Le mot deity est plus souple et peut être utile pour expliquer les nombreux êtres sacrés du Japon. Mais même le terme deity ne rend pas complètement compte de la conception japonaise du kami.
Le point essentiel est peut-être que les Japonais ne considèrent pas toujours les kami comme quelque chose de séparé de la vie quotidienne.
Un kami peut être présent dans une montagne, une cascade, un arbre ancien, un sanctuaire local, une figure historique ou encore un lieu où des générations de personnes sont venues prier.
Vivre avec les kami qui nous entourent
Pour de nombreux Japonais, les kami ne sont pas des êtres lointains vivant dans un monde spirituel totalement séparé.
Ils peuvent être ressentis dans les lieux où nous vivons, dans la nature, dans les traditions locales et dans les coutumes transmises de génération en génération.
Cela peut aider à comprendre pourquoi les Japonais traitent souvent les choses ordinaires avec soin.
Un outil n’est pas simplement un outil.
Un lieu naturel n’est pas simplement un paysage.
Un sanctuaire n’est pas simplement un bâtiment ancien.
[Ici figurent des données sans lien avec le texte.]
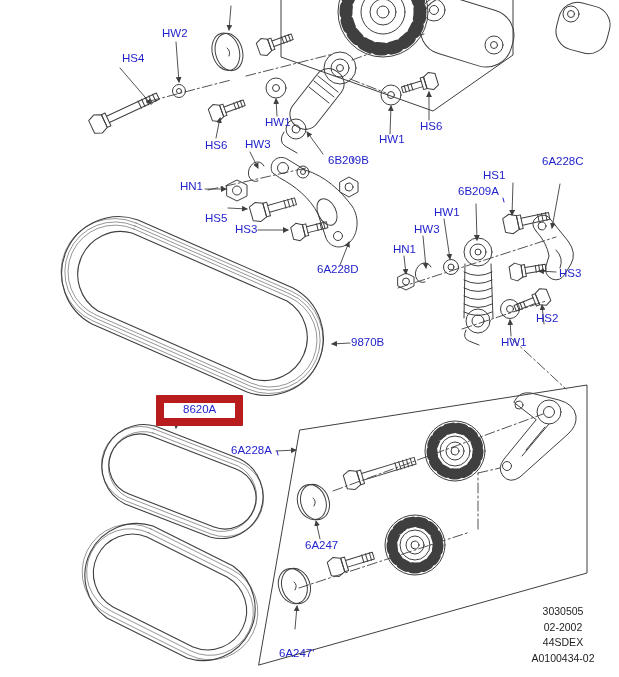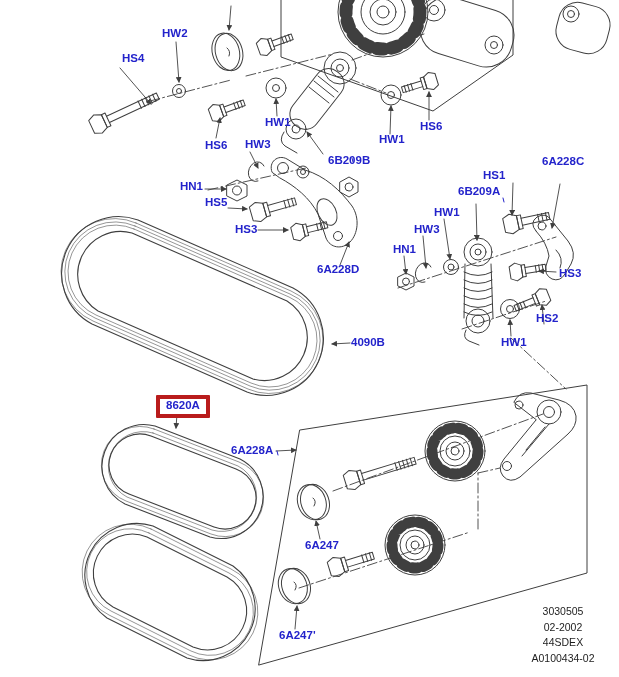"HW2" .plabel { font-weight: 700 -> 400 }
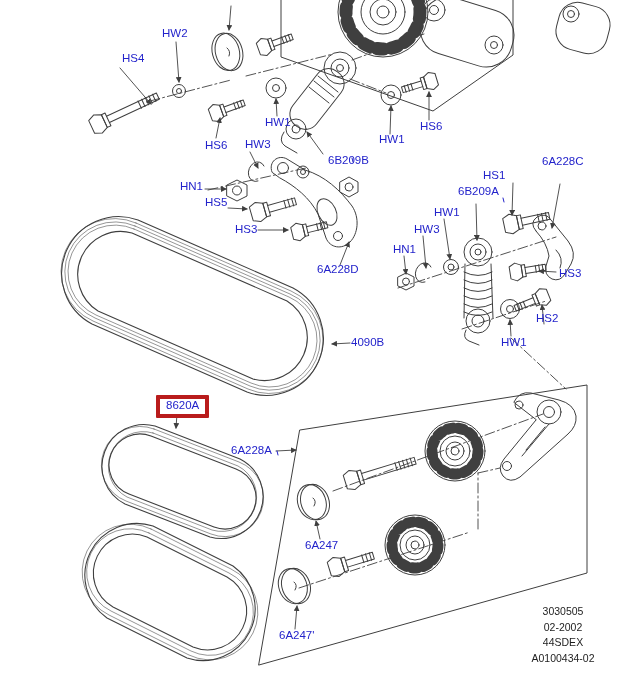"HS5" div.plabel { top: 197px -> 213px }
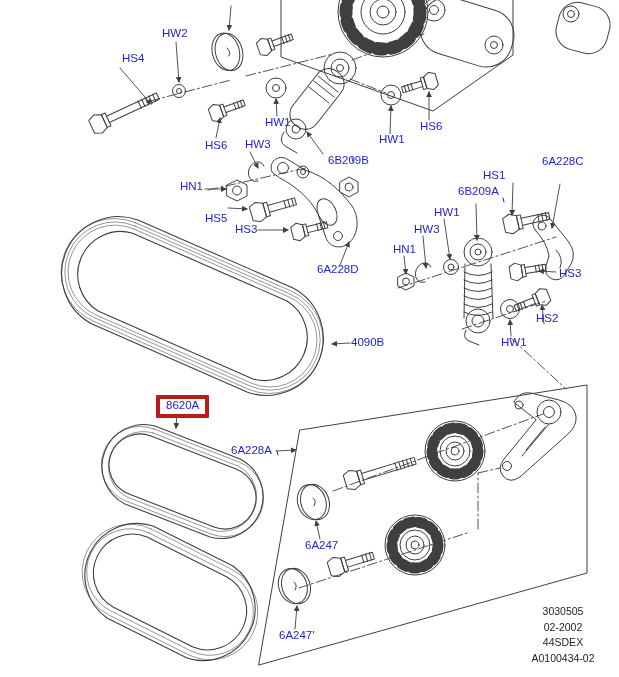"4090B" div.plabel { text: 4090B -> 9870B }
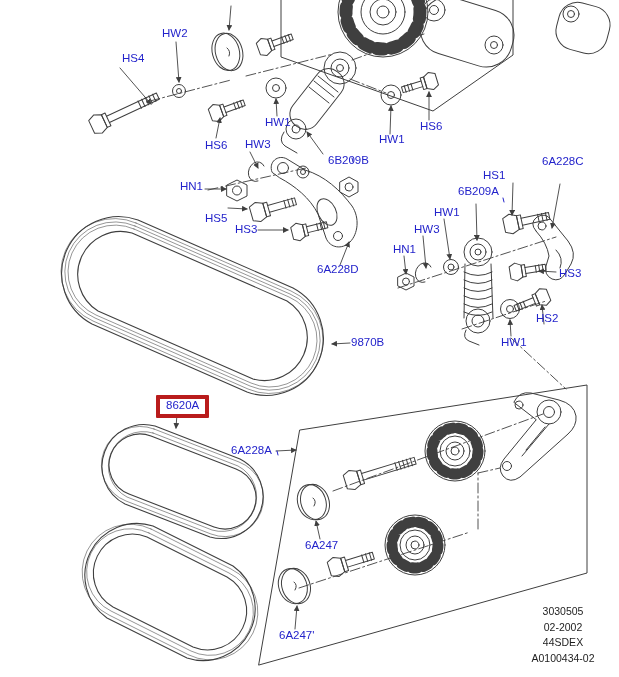"8620A" .plabel.hl { border: 4px solid #b91c1c -> 8px solid #b91c1c; padding: 1px 6px 2px -> 1px 19px 2px }
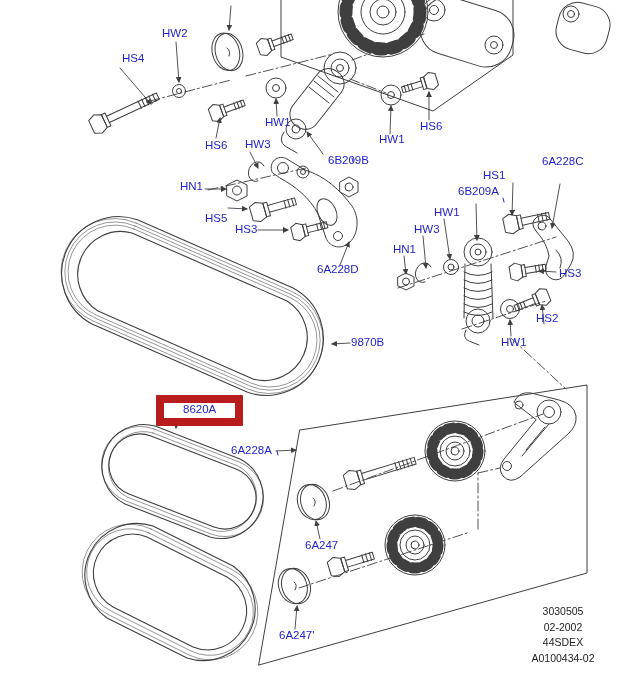"6A247'" div.plabel { top: 630px -> 648px }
Et un petit sanctuaire au bord d’une route n’est pas simplement un objet posé le long du chemin.
Il peut y avoir quelque chose de sacré en ces lieux.
Bien sûr, tous les Japonais ne pensent pas consciemment aux Yaoyorozu no Kami dans leur vie quotidienne, et le Japon d’aujourd’hui est une société moderne et de plus en plus sécularisée.
Pourtant, cette ancienne manière de voir le monde continue de vivre discrètement sous de nombreux aspects de la culture japonaise.
Lorsque vous visiterez le Japon, j’espère que vous regarderez au-delà de la beauté architecturale de ses sanctuaires et temples célèbres.
Regardez le petit sanctuaire d’un quartier.
Regardez un arbre ancien entouré d’un shimenawa.
Regardez la montagne qui est vénérée depuis des siècles.
Et souvenez-vous que, pour de nombreux Japonais, ces lieux et ces éléments ne sont pas simplement des choses à regarder.
Ils font partie d’un paysage vivant du sacré.
Alors, traitez-les avec respect — et surtout, ne les polluez pas et ne les dégradez pas.
Car la conception japonaise des kami ne concerne pas seulement ce que les gens croient.
Elle concerne aussi la manière dont les gens vivent avec le monde qui les entoure.